Elahee then perfected this appeal.
ANALYSIS
In his sole point of error, Elahee contends the evidence is legally insufficient to support his
conviction because the State failed to establish he used force against Officer Aleman’s physical
person as required by section 38.03(a) of the Texas Penal Code. See TEX. PENAL CODE § 38.03(a)

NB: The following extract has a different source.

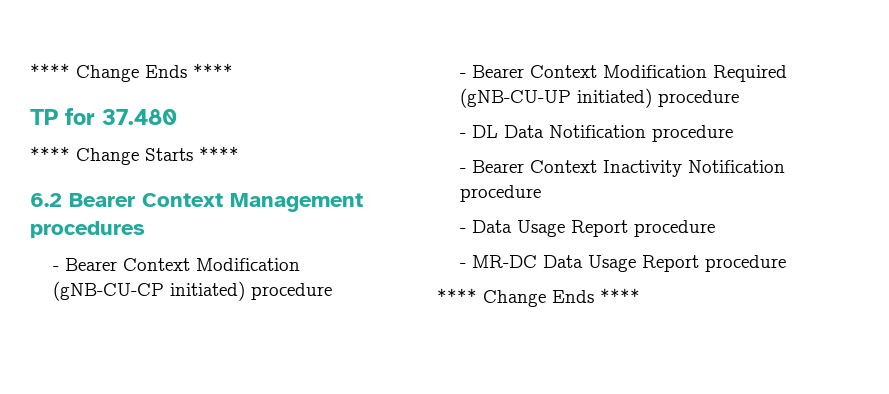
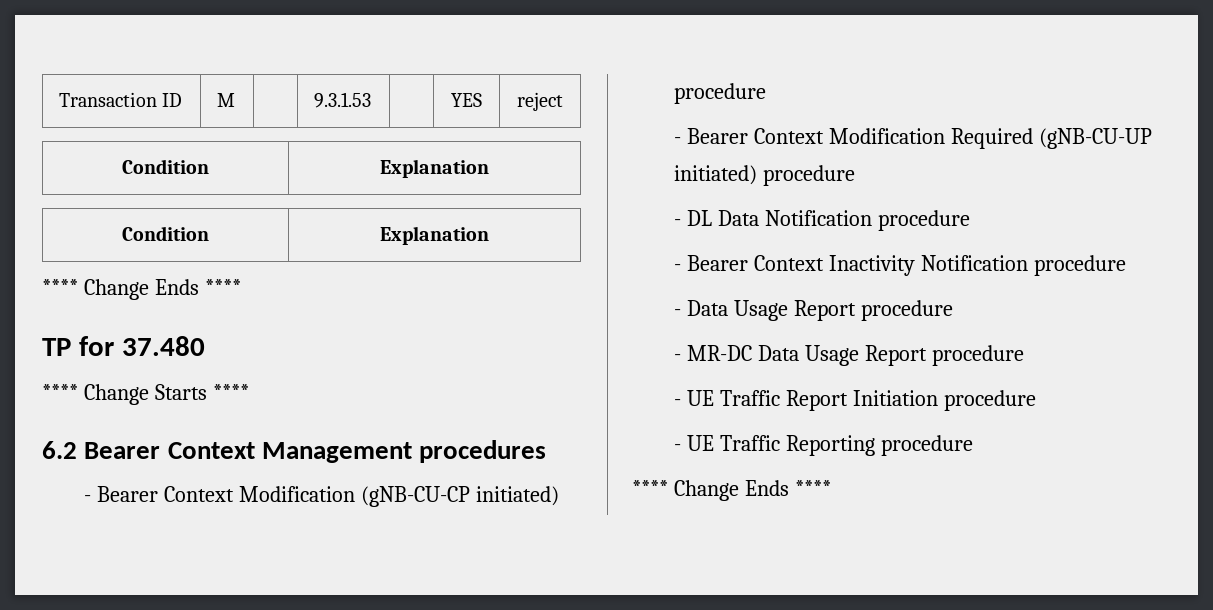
+ Transaction ID | M | | 9.3.1.53 | | YES | reject
+ Condition | Explanation
+ Condition | Explanation
+ - UE Traffic Report Initiation procedure
+ - UE Traffic Reporting procedure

(West 2011). According to Elahee, the evidence established that he used force only against “the
officer’s broader goal of effectuating an arrest” by pushing away from the officer’s patrol car to
avoid being placed in the car, which under Dobbs v. State, is not the type of force covered by the
plain language of section 38.03(a). See 434 S.W.3d 166, 173 (Tex. Crim. App. 2014).
Standard of Review
When reviewing sufficiency of the evidence in a criminal case, we apply the Supreme
Court’s legal sufficiency standard as set out in Jackson v. Virginia, 443 U.S. 307 (1979). Dobbs,
434 S.W.3d at 170; Ford v. State, 444 S.W.3d 171, 177 (Tex. App.—San Antonio 2014), aff’d,
477 S.W.3d 321 (Tex. Crim. App. 2015) (citing Brooks v. State, 323 S.W.3d 893, 912 (Tex. Crim.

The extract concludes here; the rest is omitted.